Sur le plan des équilibres extérieurs, le ministre délégué chargé du Budget a indiqué que la bonne tenue des transferts des Marocains résidant à l’étranger, des recettes touristiques ainsi que des flux d’investissements directs étrangers — estimés à près de 5 milliards de dollars — a permis de porter les réserves en devises à un niveau historique dépassant 440 milliards de dirhams à fin 2025. Cela représente une hausse de 18 % par rapport à 2024, équivalente à plus de cinq mois et demi d’importations.
S’agissant des finances publiques, Lekjaa a fait état de recettes ordinaires atteignant 424 milliards de dirhams, en augmentation d’environ 53 milliards de dirhams par rapport à 2024, soit une progression de 14,2 %. Cette évolution est principalement attribuable à la nette amélioration des recettes fiscales, en hausse de 43,8 milliards de dirhams (+14,7 %), avec un taux de réalisation de 107 % par rapport aux prévisions de la loi de finances, traduisant, selon lui, l’efficacité des réformes fiscales engagées et le renforcement de la dynamique économique.

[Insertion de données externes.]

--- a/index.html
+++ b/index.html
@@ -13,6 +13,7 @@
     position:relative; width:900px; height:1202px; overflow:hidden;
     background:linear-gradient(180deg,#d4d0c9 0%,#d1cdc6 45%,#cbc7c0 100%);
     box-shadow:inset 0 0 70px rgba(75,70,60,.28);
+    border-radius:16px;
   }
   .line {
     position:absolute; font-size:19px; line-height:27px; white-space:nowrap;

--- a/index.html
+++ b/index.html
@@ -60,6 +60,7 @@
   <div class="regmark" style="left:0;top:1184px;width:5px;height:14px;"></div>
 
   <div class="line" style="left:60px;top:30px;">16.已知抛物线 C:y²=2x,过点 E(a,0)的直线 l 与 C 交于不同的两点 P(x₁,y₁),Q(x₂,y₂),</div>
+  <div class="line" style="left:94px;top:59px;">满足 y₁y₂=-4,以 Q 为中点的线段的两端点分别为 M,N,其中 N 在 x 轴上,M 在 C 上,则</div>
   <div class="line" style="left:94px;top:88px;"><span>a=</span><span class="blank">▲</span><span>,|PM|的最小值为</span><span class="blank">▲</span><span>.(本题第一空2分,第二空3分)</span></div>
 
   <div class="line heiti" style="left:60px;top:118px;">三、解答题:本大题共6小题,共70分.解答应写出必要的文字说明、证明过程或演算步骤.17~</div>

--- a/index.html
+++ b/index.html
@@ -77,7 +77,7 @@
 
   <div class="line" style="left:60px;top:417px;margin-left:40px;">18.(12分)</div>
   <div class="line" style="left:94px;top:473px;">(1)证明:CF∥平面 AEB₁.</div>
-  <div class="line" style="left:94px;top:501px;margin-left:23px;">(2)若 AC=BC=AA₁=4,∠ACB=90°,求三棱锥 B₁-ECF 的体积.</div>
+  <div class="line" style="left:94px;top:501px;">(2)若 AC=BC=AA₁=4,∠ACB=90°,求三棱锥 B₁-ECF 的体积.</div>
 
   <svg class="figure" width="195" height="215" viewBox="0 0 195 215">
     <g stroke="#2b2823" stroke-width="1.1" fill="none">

Cette performance des ressources a permis à l’État d’honorer ses engagements sociaux. À ce titre, 15 milliards de dirhams ont été mobilisés pour absorber l’augmentation de la masse salariale et permettre la mise en œuvre des revalorisations prévues dans le cadre du dialogue social. De même, le budget alloué à la généralisation de la protection sociale a été porté à 37,7 milliards de dirhams en 2025, contre 32 milliards de dirhams en 2024.
Dans le cadre du soutien au pouvoir d’achat et de la préservation de la stabilité des prix, le gouvernement a consacré 17,7 milliards de dirhams à la compensation des prix du gaz butane, du blé et du sucre, ainsi que 4 milliards de dirhams au soutien de l’Office national de l’électricité et de l’eau potable afin de maintenir la stabilité des tarifs de l’électricité. Une enveloppe de 5,5 milliards de dirhams a également été mobilisée en faveur du programme national de reconstitution du cheptel.
Dans ce contexte, Lekjaa a insisté sur la complémentarité efficace entre la politique budgétaire mise en œuvre et les mesures relevant de la politique monétaire, laquelle a contribué à contenir l’inflation à un niveau inférieur à 1 %, renforçant ainsi la stabilité des prix et la préservation du pouvoir d’achat des citoyens.
Concernant les équilibres budgétaires, le ministre a indiqué que l’amélioration des recettes et la maîtrise des dépenses ont permis de limiter le déficit budgétaire à 3,5 % du PIB en 2025, conformément aux prévisions de la loi de finances. Cette évolution s’est traduite par une amélioration du niveau d’endettement, la dette du Trésor ayant reculé de 0,5 point, passant de 67,7 % du PIB en 2024 à 67,2 % en 2025. Cette tendance baissière devrait se poursuivre pour atteindre environ 64 % à l’horizon 2028, parallèlement à la stabilisation du déficit autour de 3 % sur la période 2026-2028.
En outre, M. Lekjaa a estimé que ces résultats confirment la justesse des orientations économiques et financières adoptées par le Royaume, renforcent la confiance internationale dans l’économie marocaine et consacrent la position du Maroc en tant que pôle attractif pour les investissements et acteur clé au sein des chaînes de valeur mondiales. Cette trajectoire positive, soutenue par une situation financière saine et durable, a été saluée par les institutions financières internationales, notamment le Fonds monétaire international et la Banque mondiale, ainsi que par les agences de notation, qui s’accordent à reconnaître la solidité des perspectives futures de la politique économique et financière du Royaume.